- Marina Azaredo
- Direto de Paraty
Considerado "o grande romancista norte-americano" pela revista Time em 2010, o escritor Jonathan Franzen disse, na última mesa da Feira Literária Internacional de Paraty (Flip) desta sexta-feira (6), que já se considerou uma fraude.
"Há 48h eu estava pensando: 'sou uma fraude, vão me descobrir'. Mas aí eu tomei um café e café é a solução', brincou. Ao lado do jornalista e crítico literário Ângel Gurria-Quintana, o escritor discutiu seu livro Liberdade, considerado pelo jornal The Guardian "o livro do ano, e do século", quando foi lançado há dois anos.
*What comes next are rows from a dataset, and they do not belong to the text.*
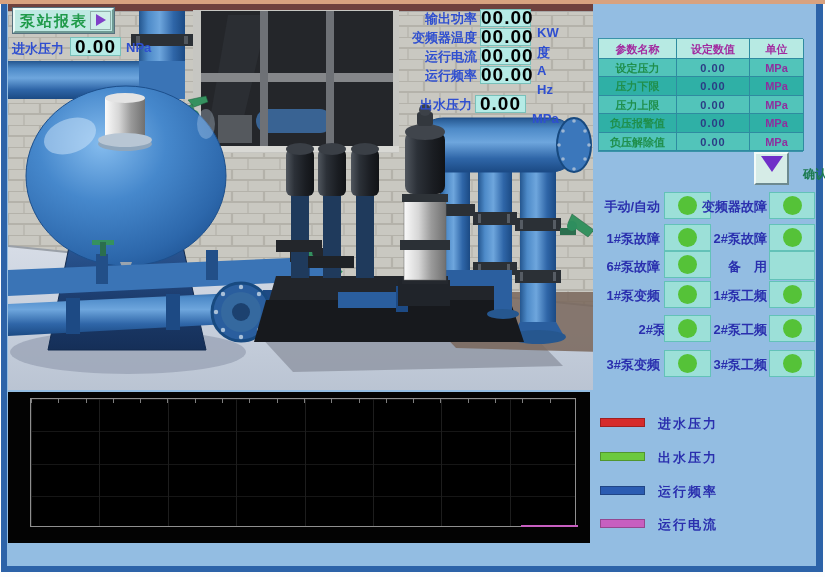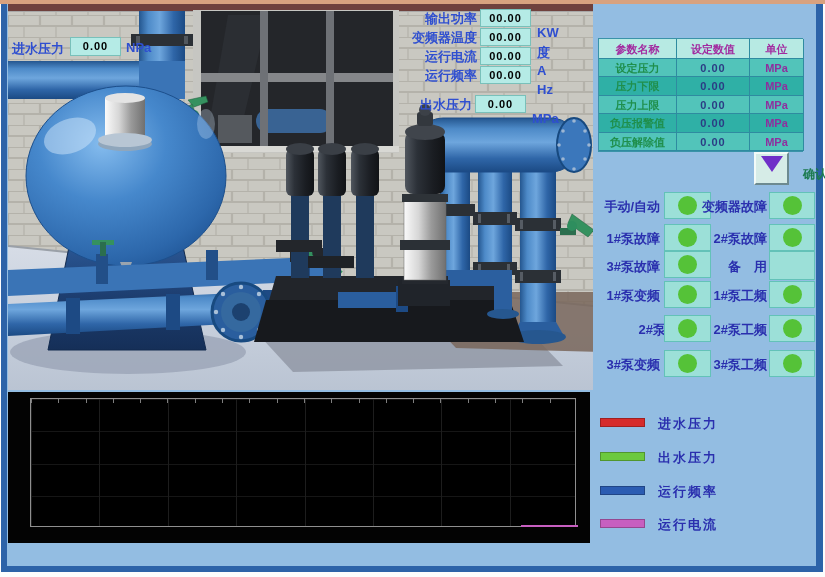--- a/index.html
+++ b/index.html
@@ -274,6 +274,12 @@
     </g>
   </svg>
 
+  <div class="abs btn-report">
+    <span class="lab">泵站报表</span>
+    <span class="playbox">
+        <span class="playtri"></span>
+      </span>
+  </div>
 
   <div class="abs" style="left:12px;top:37px;width:170px;height:20px;">
     <span class="lbl-blue" style="position:absolute;left:0;top:3px;">进水压力</span>

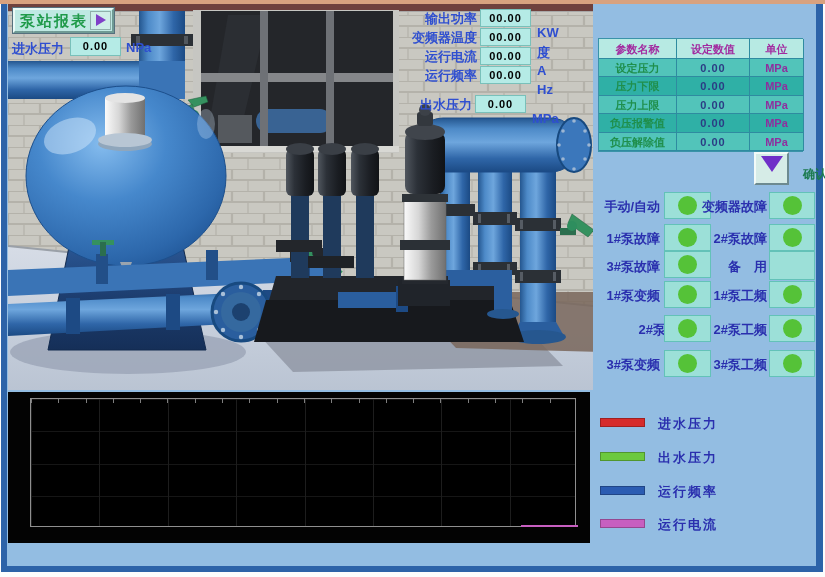--- a/index.html
+++ b/index.html
@@ -24,7 +24,7 @@
   .playbox{position:absolute;right:1px;top:1px;width:21px;height:19px;background:#cfeee8;border:1px solid #8fb0aa;}
   .playtri{position:absolute;left:5px;top:2px;width:0;height:0;border-top:6px solid transparent;border-bottom:6px solid transparent;border-left:10px solid #8040c8;}
   .lbl-blue{color:#2f4fd0;font-weight:bold;font-size:13px;white-space:nowrap;}
-  .valbox{background:#b5ebe6;border:1px solid #79c0ba;color:#000;font-weight:bold;font-size:11px;
+  .valbox{background:#b5ebe6;border:1px solid #79c0ba;color:#000;font-weight:bold;font-size:19px;
           text-align:center;letter-spacing:1px;}
   .ro-row{position:absolute;width:210px;height:19px;}
   .ro-row .l{position:absolute;right:110px;top:1px;}

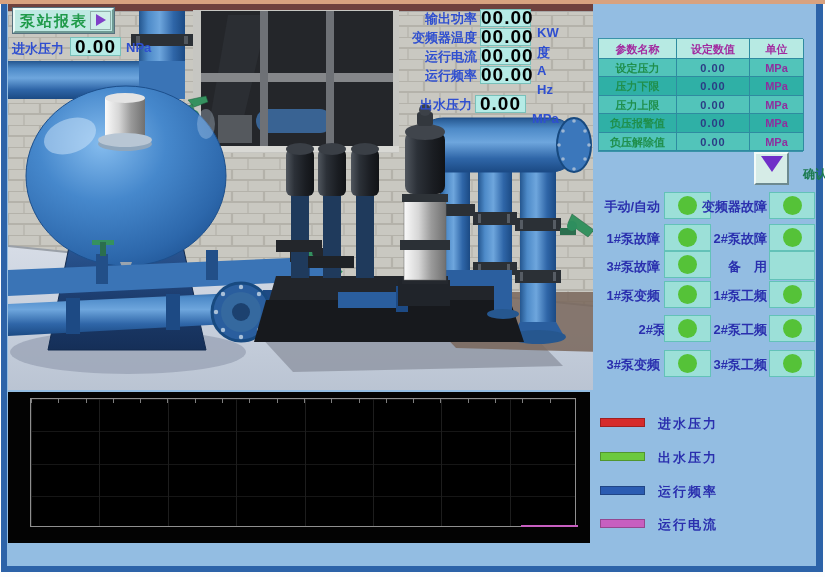--- a/index.html
+++ b/index.html
@@ -362,7 +362,7 @@
   <div class="st-label" style="left:688px;top:230px;width:79px;">2#泵故障</div>
   <div class="ind" style="left:769px;top:224px;width:46px;" data-state="on"></div>
 
-  <div class="st-label" style="left:560px;top:258px;width:100px;">3#泵故障</div>
+  <div class="st-label" style="left:560px;top:258px;width:100px;">6#泵故障</div>
   <div class="ind" style="left:664px;top:251px;" data-state="on"></div>
   <div class="st-label" style="left:688px;top:258px;width:79px;">备　用</div>
   <div class="ind" style="left:769px;top:251px;width:46px;height:29px;" data-state="empty"></div>

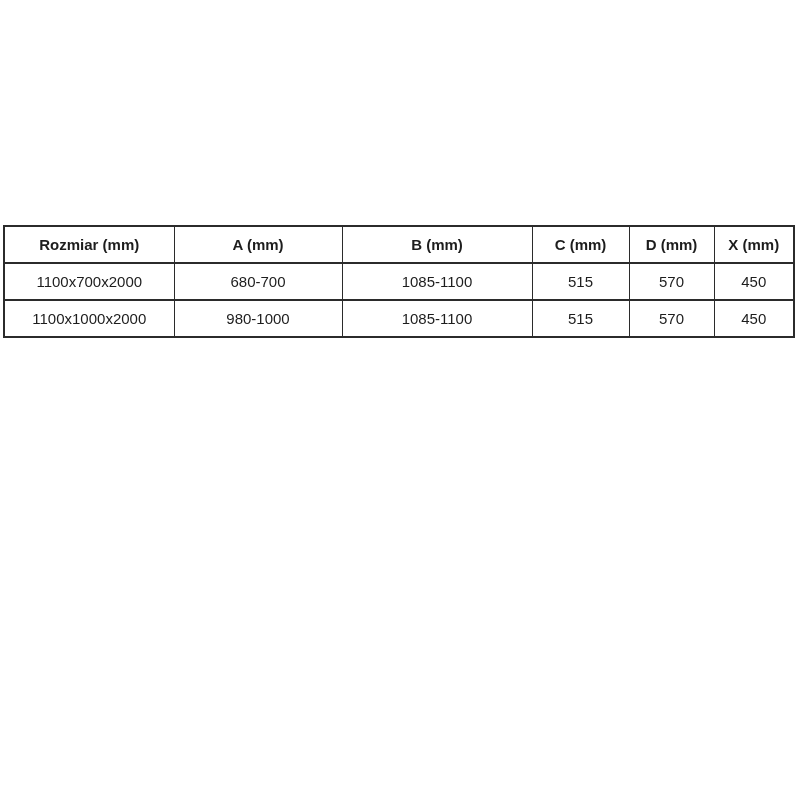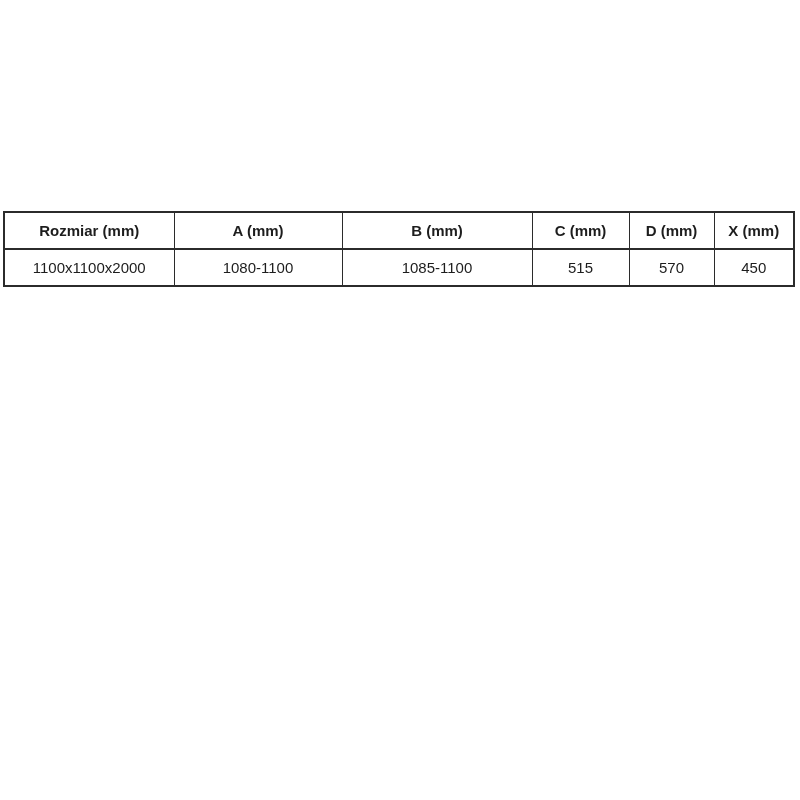--- a/index.html
+++ b/index.html
@@ -17,7 +17,7 @@
   .spec-table {
     position: absolute;
     left: 3px;
-    top: 211px;
+    top: 225px;
     width: 790px;
     border-collapse: collapse;
     table-layout: fixed;

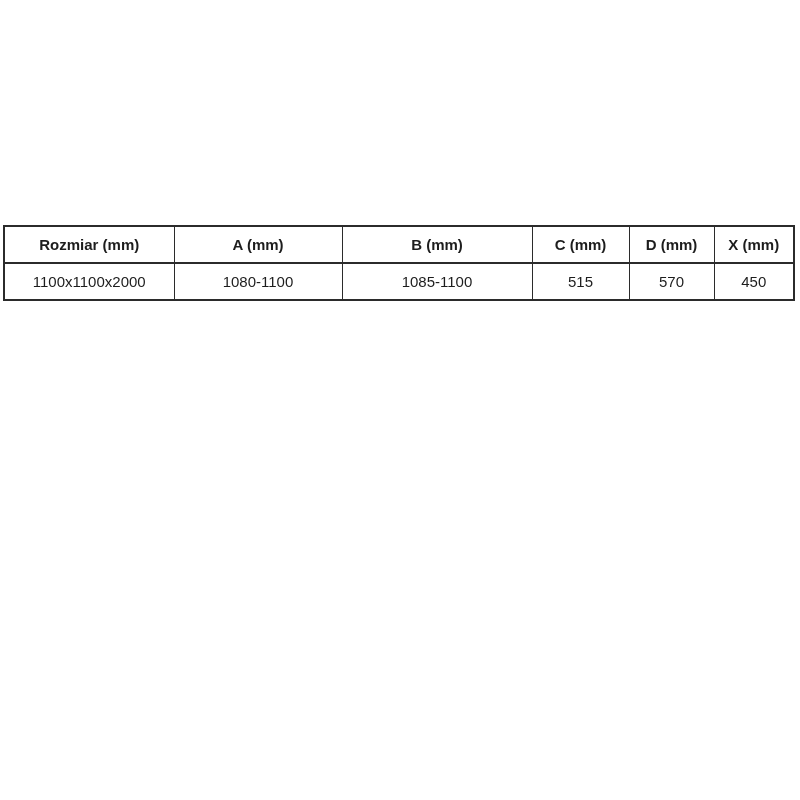--- a/index.html
+++ b/index.html
@@ -74,6 +74,14 @@
     </thead>
     <tbody>
         <tr>
+          <td>1100x700x2000</td>
+          <td>680-700</td>
+          <td>1085-1100</td>
+          <td>515</td>
+          <td>570</td>
+          <td>450</td>
+        </tr>
+        <tr>
           <td>1100x1100x2000</td>
           <td>1080-1100</td>
           <td>1085-1100</td>

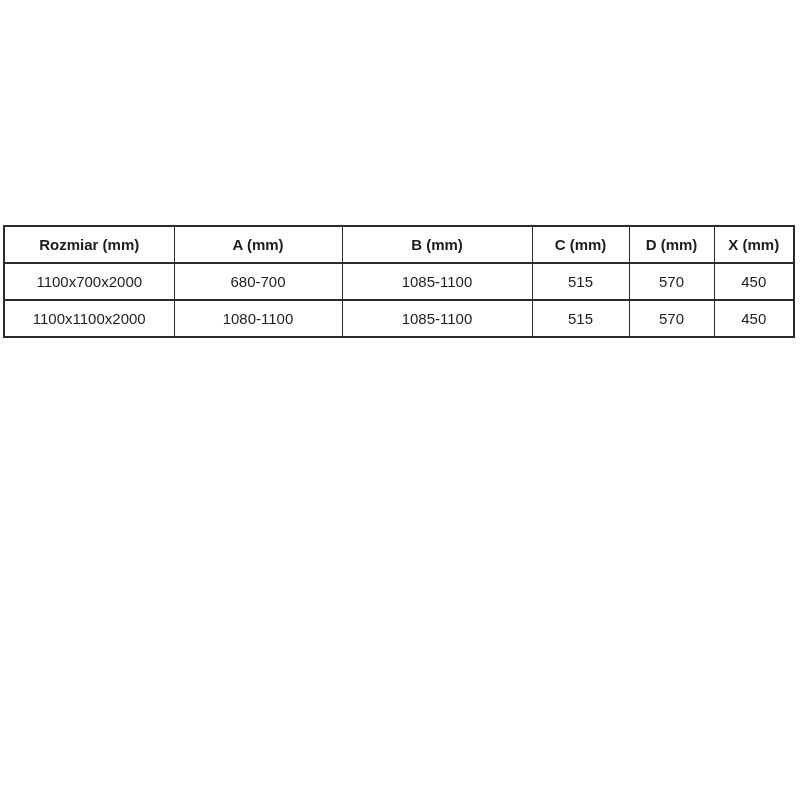--- a/index.html
+++ b/index.html
@@ -82,6 +82,14 @@
           <td>450</td>
         </tr>
         <tr>
+          <td>1100x1000x2000</td>
+          <td>980-1000</td>
+          <td>1085-1100</td>
+          <td>515</td>
+          <td>570</td>
+          <td>450</td>
+        </tr>
+        <tr>
           <td>1100x1100x2000</td>
           <td>1080-1100</td>
           <td>1085-1100</td>

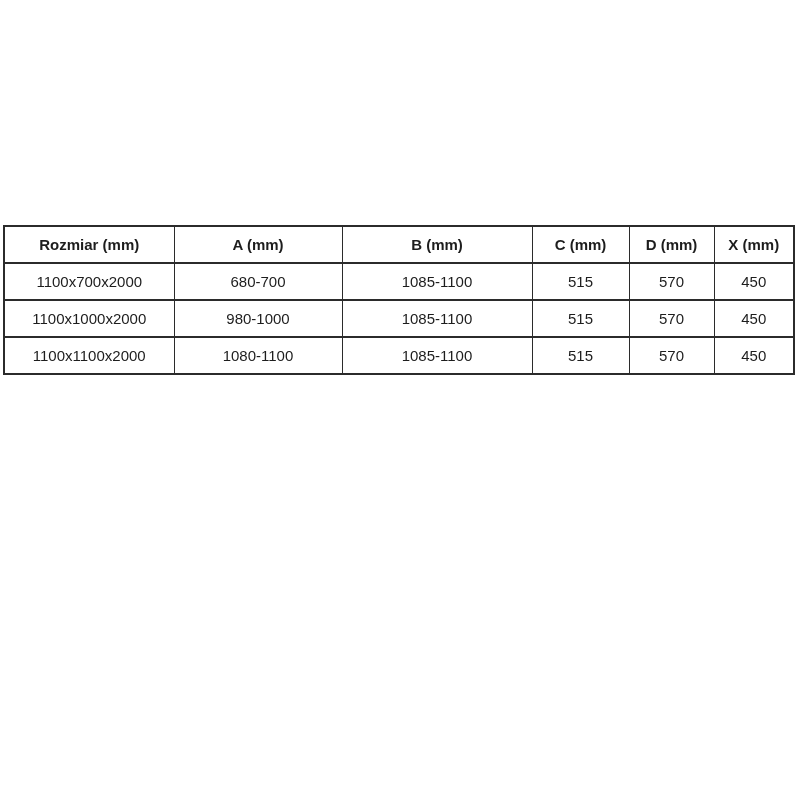--- a/index.html
+++ b/index.html
@@ -89,14 +89,6 @@
           <td>570</td>
           <td>450</td>
         </tr>
-        <tr>
-          <td>1100x1100x2000</td>
-          <td>1080-1100</td>
-          <td>1085-1100</td>
-          <td>515</td>
-          <td>570</td>
-          <td>450</td>
-        </tr>
       </tbody>
   </table>
 </div>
Liberdade apresenta a história de três pessoas - um casal e um rockstar - que se conhecem no final dos anos 1970 e, ao longo dos anos, se juntam em uma série de sentimentos e crises que culminam em conflitos na primeira década do século XXI. Assim como As Correções, que lhe rendeu o National Book Award em 2001, seu quarto romance mergulha na tragédia familiar para escancarar os sonhos e ideologias da classe média norte-americana.
Sobre sua intrínseca característica de apresentar dramas familiares, Franzen citou Liev Tolstói: "se tudo está bem com a pessoa, por que você leria sobre ela?" e disse que "para quem escreve romances, a vida não é interessante o suficiente".
Na conversa de pouco mais de uma hora, o escritor rebateu as críticas que Liberdade é uma resposta aos ataques às Torres Gêmeas, em 11 de setembro de 2011. "Não é uma resposta. O que aconteceu foi um ataque midiático e político com base em um ataque terrorista. Sou contra a politização do 11 de setembro".
Franzen ainda contou que seus personagens têm um pouco do autor, mas os odeia quando eles são muito parecidos com ele. O escritor também defendeu o papel do romance como entretenimento. "Vivemos em um mundo cheio de distrações e para conseguir reter a atenção do leitor o romance tem que ter entretenimento. A solução não é apenas entreter, mas usar a capacidade de entretenimento para preservar a possibilidade de individualidade. Em resumo, acho que estamos tentando salvar a humanidade através do entretenimento."